Trata-se de um teatro dentro de um teatro uma vez em que a plateia assiste a outra
plateia que assiste a uma peça, sendo essa nuance uma chave fundamental para compreender
a proposta de Corneille, considerado o pai da tragédia francesa, também autor do mesmo dos
clássicos “El Cid” e “Horace”. Ao dirigir o espetáculo, Márcio Aurélio lança mão, de forma
positiva, de três ótimos trabalhos de interpretação (Adreazza, Pannunzio e Machado, todos
apresentando uma dicção perfeita, as intenções claras em pausas bem postas, além de
expressões corporais vivas e inteligentes), um eficiente desenho de iluminação (Marcio Aurélio)
e um vibrante acompanhamento sonoplástico (Daniel Maia, nos movimentos do personagem
Matamouro). Por outro lado, em sentido negativo, seu espetáculo apresenta uma evolução
rítmica bastante emperrada, outros dois trabalhos de interpretação ruins (Pedrosa e Marcello,
sem verdade, marcas visíveis, corpos e expressões faciais tensas) e figurinos que em nada
contribuem para a fruição artística (Marcio Aurélio e André Cortez, roupas modernas em
detalhes em renda, quase todos pretos, cinzas ou brancos).

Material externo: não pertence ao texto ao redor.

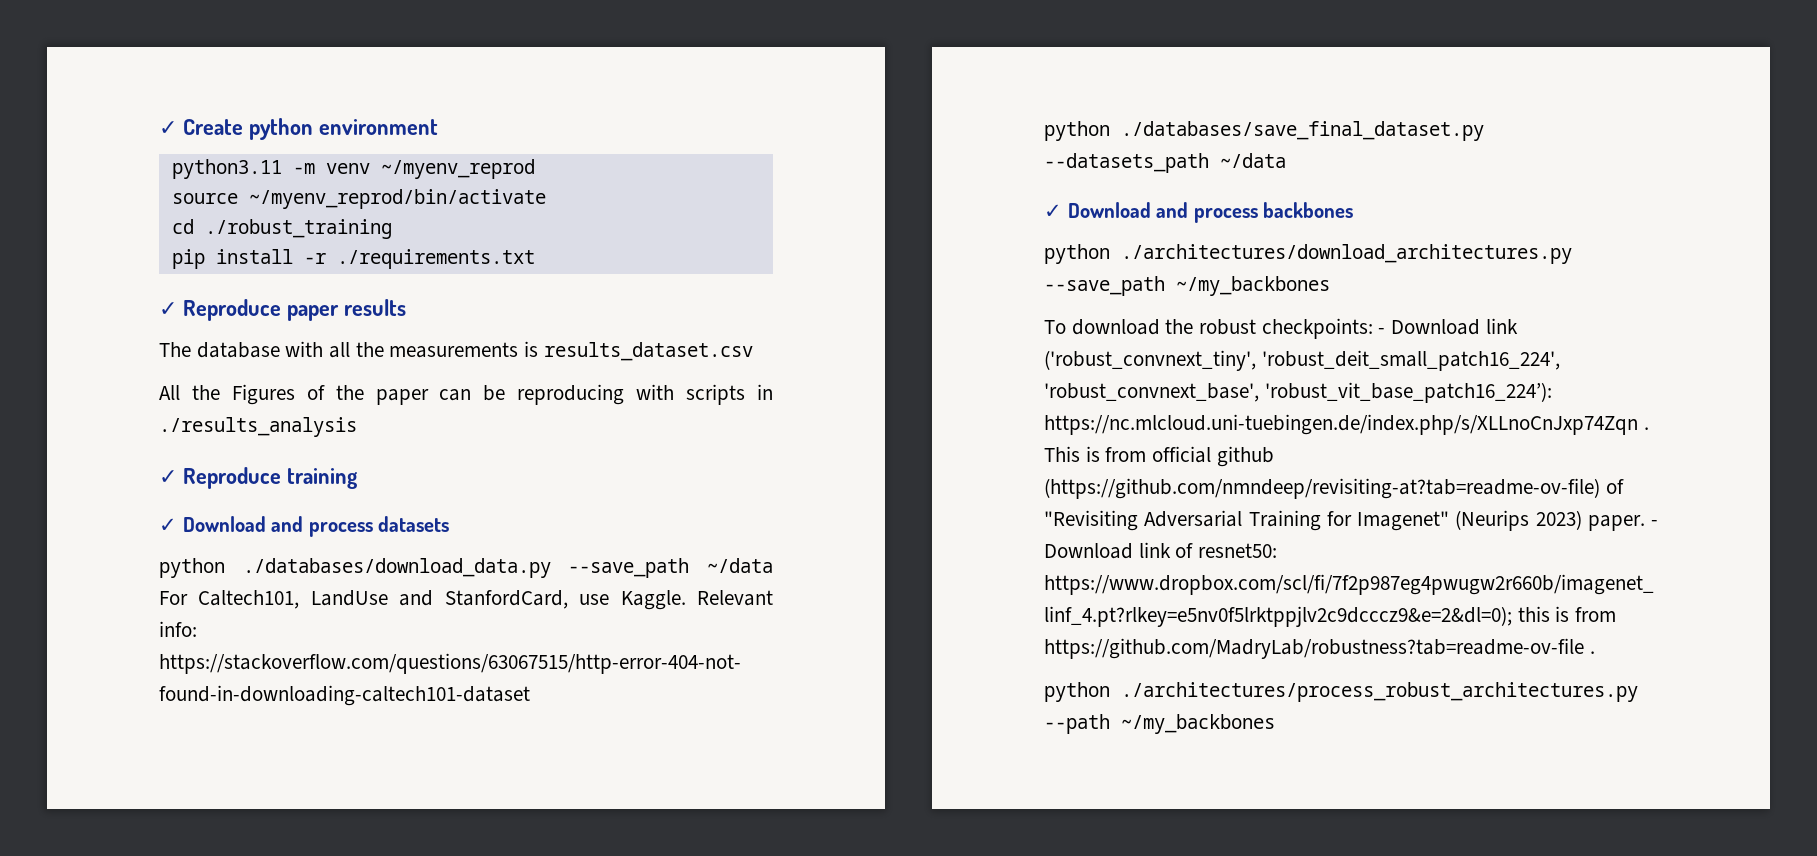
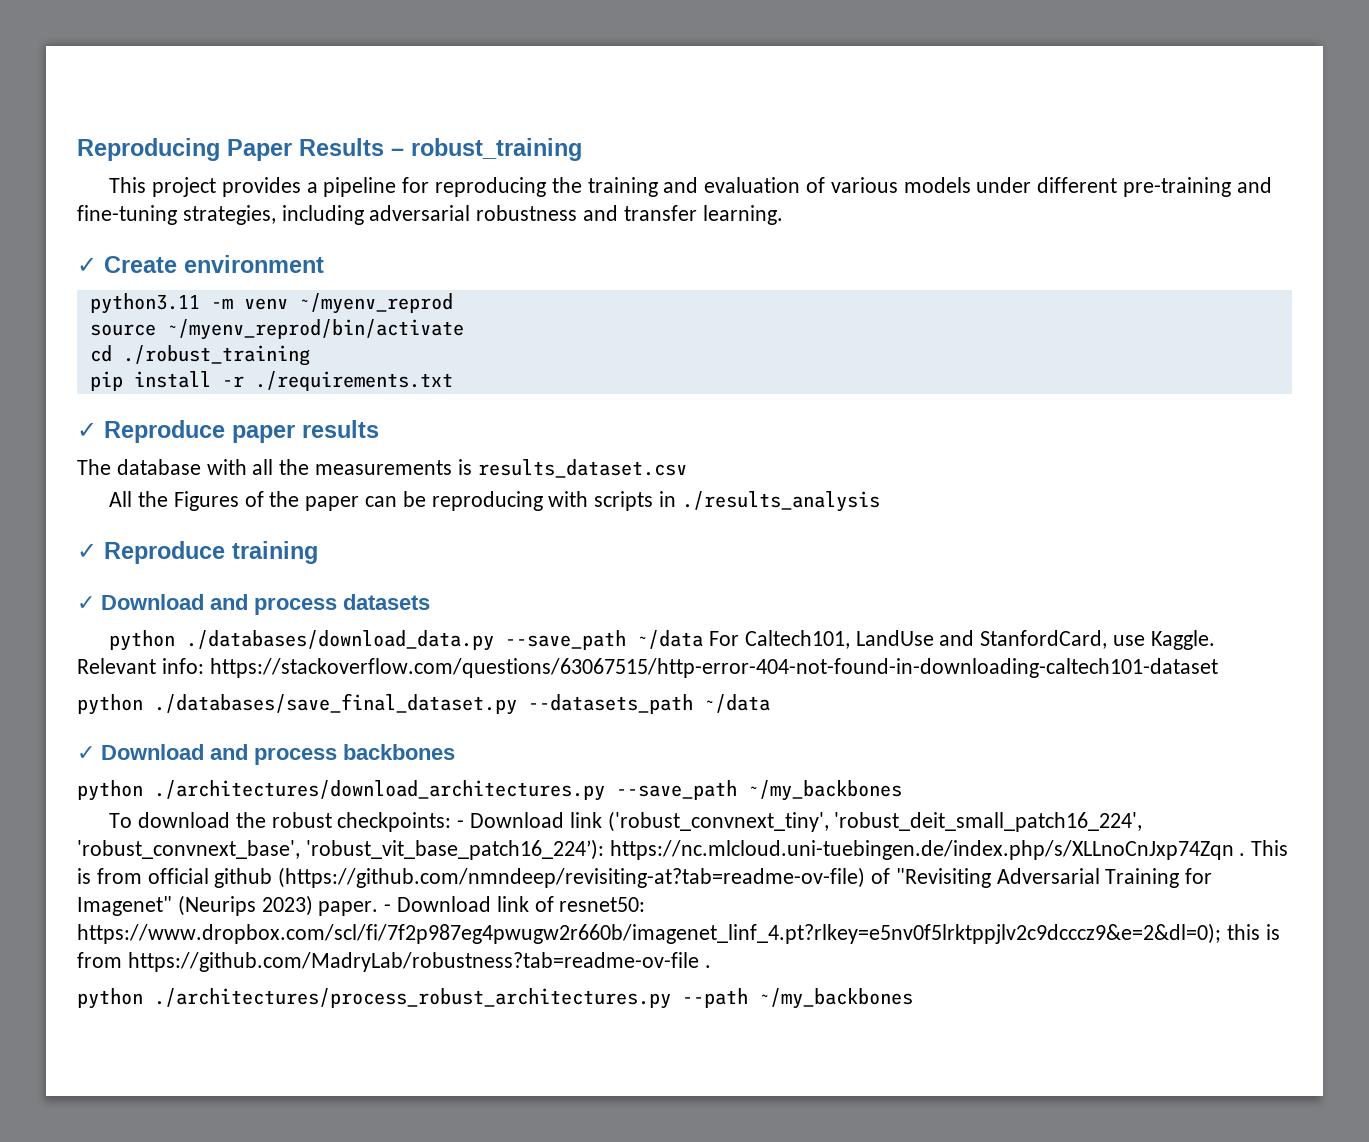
+ Reproducing Paper Results – robust_training
+ This project provides a pipeline for reproducing the training and evaluation of various models under different pre-training and fine-tuning strategies, including adversarial robustness and transfer learning.
- ✓ Create python environment
+ ✓ Create environment

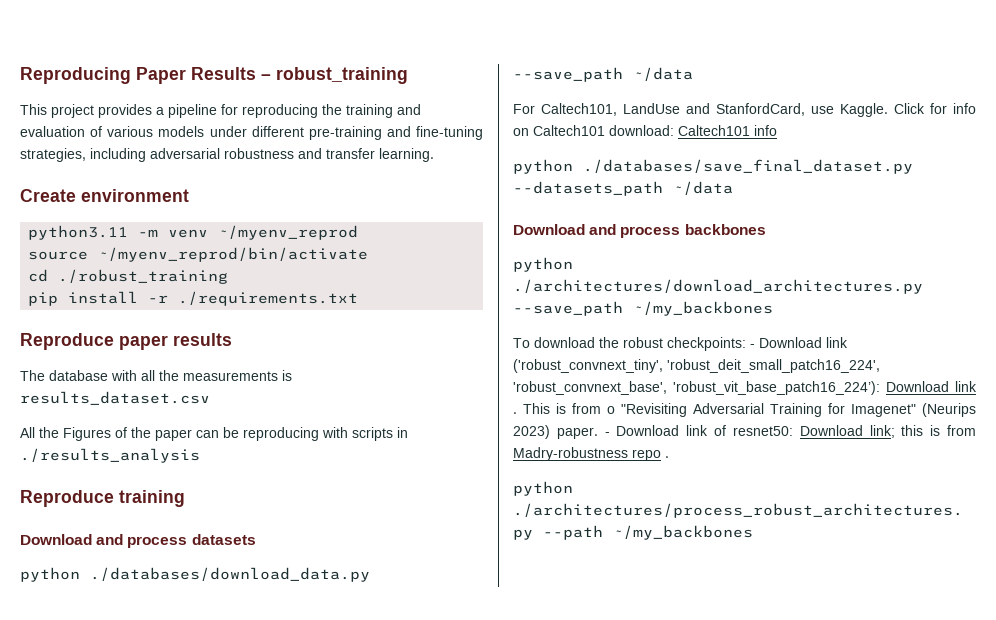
- ✓ Create environment
+ Create environment
- ✓ Reproduce paper results
+ Reproduce paper results
- ✓ Reproduce training
+ Reproduce training
- ✓ Download and process datasets
+ Download and process datasets
- python ./databases/download_data.py --save_path ~/data For Caltech101, LandUse and StanfordCard, use Kaggle.
+ python ./databases/download_data.py --save_path ~/data
+ For Caltech101, LandUse and StanfordCard, use Kaggle.
- Relevant info: https://stackoverflow.com/questions/63067515/http-error-404-not-found-in-downloading-caltech101-dataset
+ Click for info on Caltech101 download: Caltech101 info
- ✓ Download and process backbones
+ Download and process backbones
- To download the robust checkpoints: - Download link ('robust_convnext_tiny', 'robust_deit_small_patch16_224', 'robust_convnext_base', 'robust_vit_base_patch16_224’): https://nc.mlcloud.uni-tuebingen.de/index.php/s/XLLnoCnJxp74Zqn .
+ To download the robust checkpoints: - Download link ('robust_convnext_tiny', 'robust_deit_small_patch16_224', 'robust_convnext_base', 'robust_vit_base_patch16_224’): Download link .
- This is from official github (https://github.com/nmndeep/revisiting-at?tab=readme-ov-file) of "Revisiting Adversarial Training for Imagenet" (Neurips 2023) paper.
+ This is from o "Revisiting Adversarial Training for Imagenet" (Neurips 2023) paper.
- - Download link of resnet50: https://www.dropbox.com/scl/fi/7f2p987eg4pwugw2r660b/imagenet_linf_4.pt?rlkey=e5nv0f5lrktppjlv2c9dcccz9&e=2&dl=0); this is from https://github.com/MadryLab/robustness?tab=readme-ov-file .
+ - Download link of resnet50: Download link; this is from Madry-robustness repo .

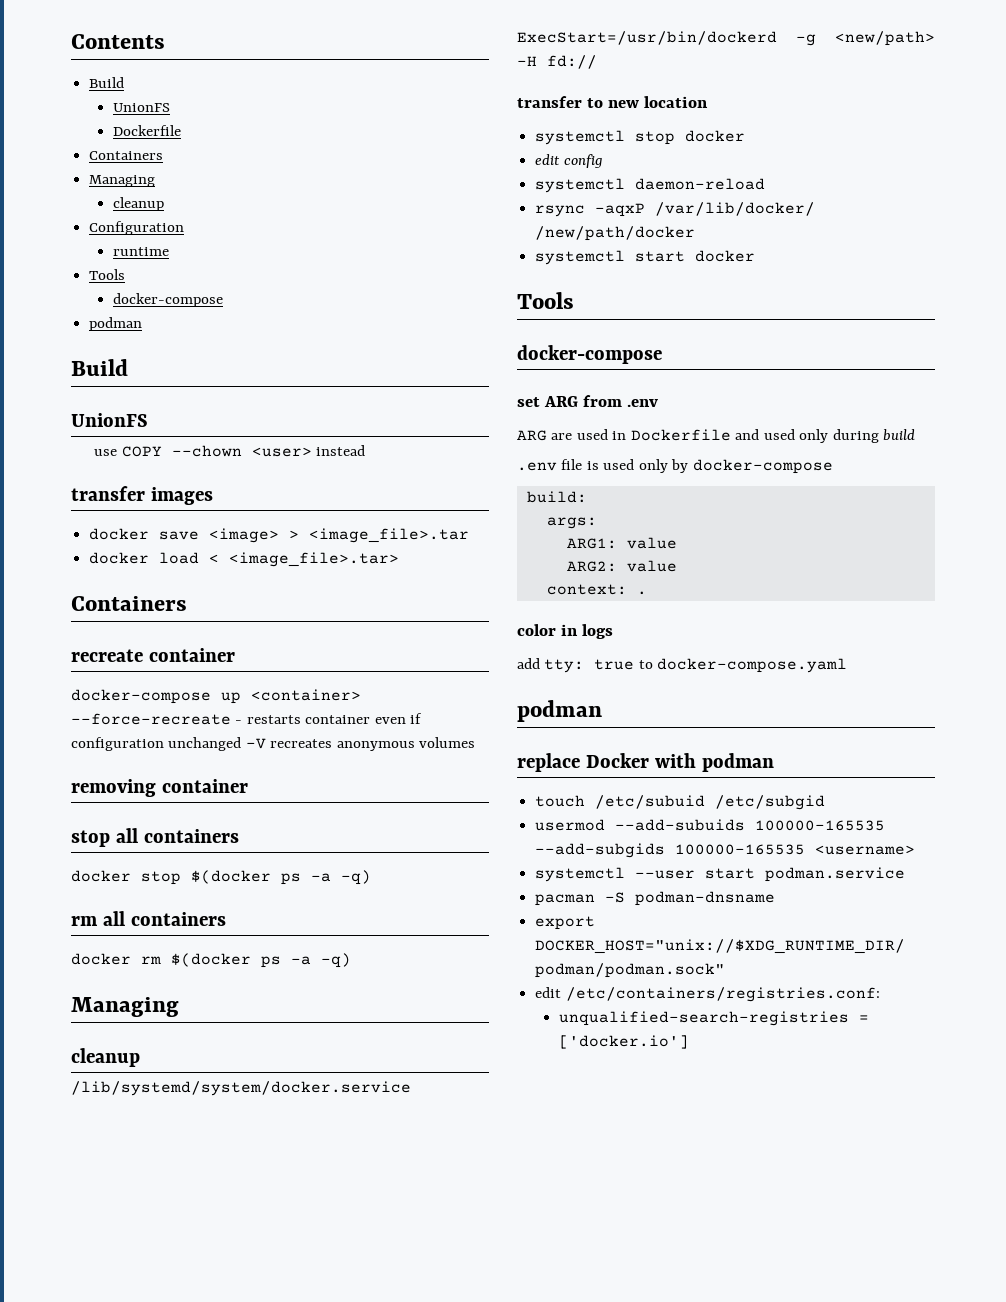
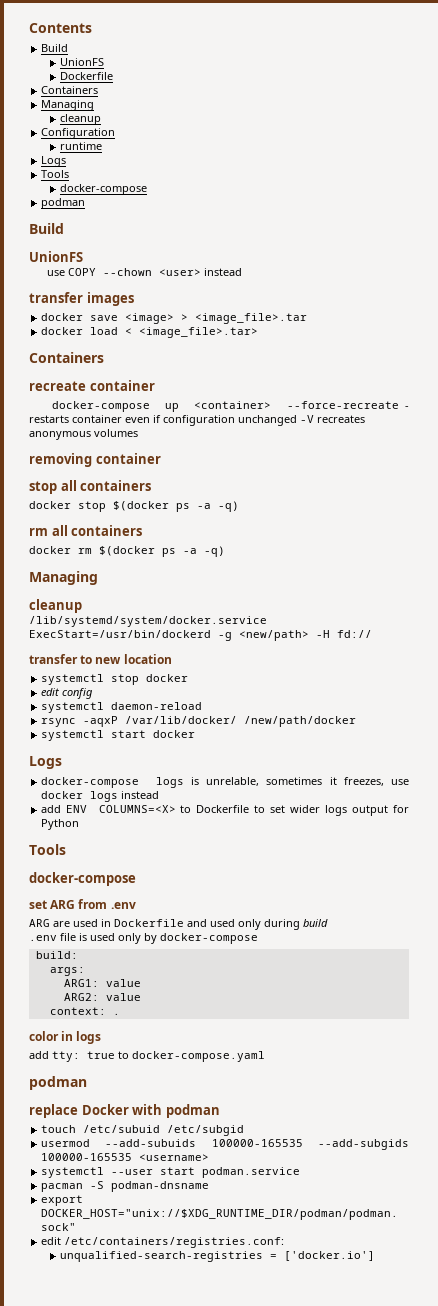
  runtime
+ Logs
  systemctl start docker
+ Logs
+ docker-compose logs is unrelable, sometimes it freezes, use docker logs instead
+ add ENV COLUMNS=<X> to Dockerfile to set wider logs output for Python

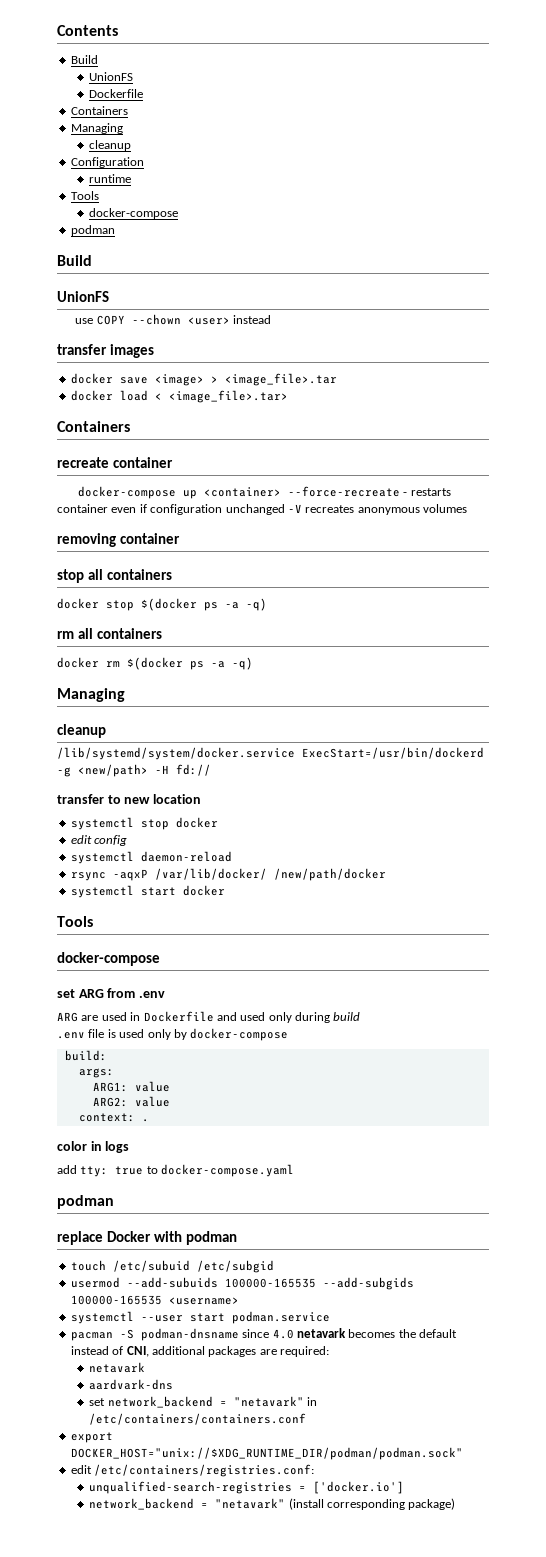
  runtime
- Logs
  systemctl start docker
- Logs
- docker-compose logs is unrelable, sometimes it freezes, use docker logs instead
- add ENV COLUMNS=<X> to Dockerfile to set wider logs output for Python
- pacman -S podman-dnsname
+ pacman -S podman-dnsname since 4.0 netavark becomes the default instead of CNI, additional packages are required:
+ netavark
+ aardvark-dns
+ set network_backend = "netavark" in /etc/containers/containers.conf
+ network_backend = "netavark" (install corresponding package)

O primeiro grande drama do teatro clássico francês é Le Cid, escrito em 1636 por Pierre Corneille
(1606-1684). A peça tem como referente remoto a epopéia espanhola EI cantar de mio Cid e
como fonte próxima a obra Las mocedades del Cid, de Guillén de Castro, publicada em 1631. No
texto corneliano, o herói Rodrigo, apaixonado por Ximena, para salvar a honra de seu pai, é
obrigado a matar seu futuro sogro num duelo. Para fugir ao remorso, Rodrigo procura a morte
no campo de batalha, mas acaba tendo uma grande vitória sobre os mouros invasores. Ximena,
para vingar a morte do pai, deseja a destruição de Rodrigo e induz um seu pretendente a desafiar
o herói. Mas, quando percebe que Rodrigo quer morrer no duelo não se defendendo, o amor
vence o ódio e acaba suplicando o jovem amado a lutar pata obter a vitória. O que acontece. A
peça termina com o casamento de Rodrigo e Ximena. Essa peça acirrou as discussões sobre a
obediência ou não aos preceitos da confecção da obra teatral conforme se encontram na Poética
de Aristóteles, pois Corneille não obedece ao princípio clássico da unidade de ação, de tempo e
de lugar, o que levou Racine a afirmar que suas peças acumulam “tal quantidade de incidentes
que precisariam de um mês para ser representadas”. Além de infringir o princípio da
verossimilhança no palco, também o final feliz de Le Cid contraria a definição aristotélica da
tragédia: “a passagem da felicidade para a infelicidade”. Daí que a academia francesa, solicitada
a dar sua opinião sobre esta obra de Corneille, a define como uma “tragicomédia”, relevando a
mistura do gênero trágico com o cômico; negando-lhe, assim, o estatuto de obra clássica. Mas,
acima dessas questões técnicas, permanece eterna a concepção corneliana de herói. O
protagonista deste drama, como de outros do mesmo autor (Cinna, Medéia, Horácio, Polieucte),
configura a representação artística de um protótipo ideológico: o homem, em conflito entre o
dever e a paixão, encontra no sentimento da “honra” e na aspiração á “glória” a sua realização
existencial. É a concepção de uma ética aristocrática, individualista, profundamente eufórica,
em consonância com o aspecto renascentista da cultura clássica francesa.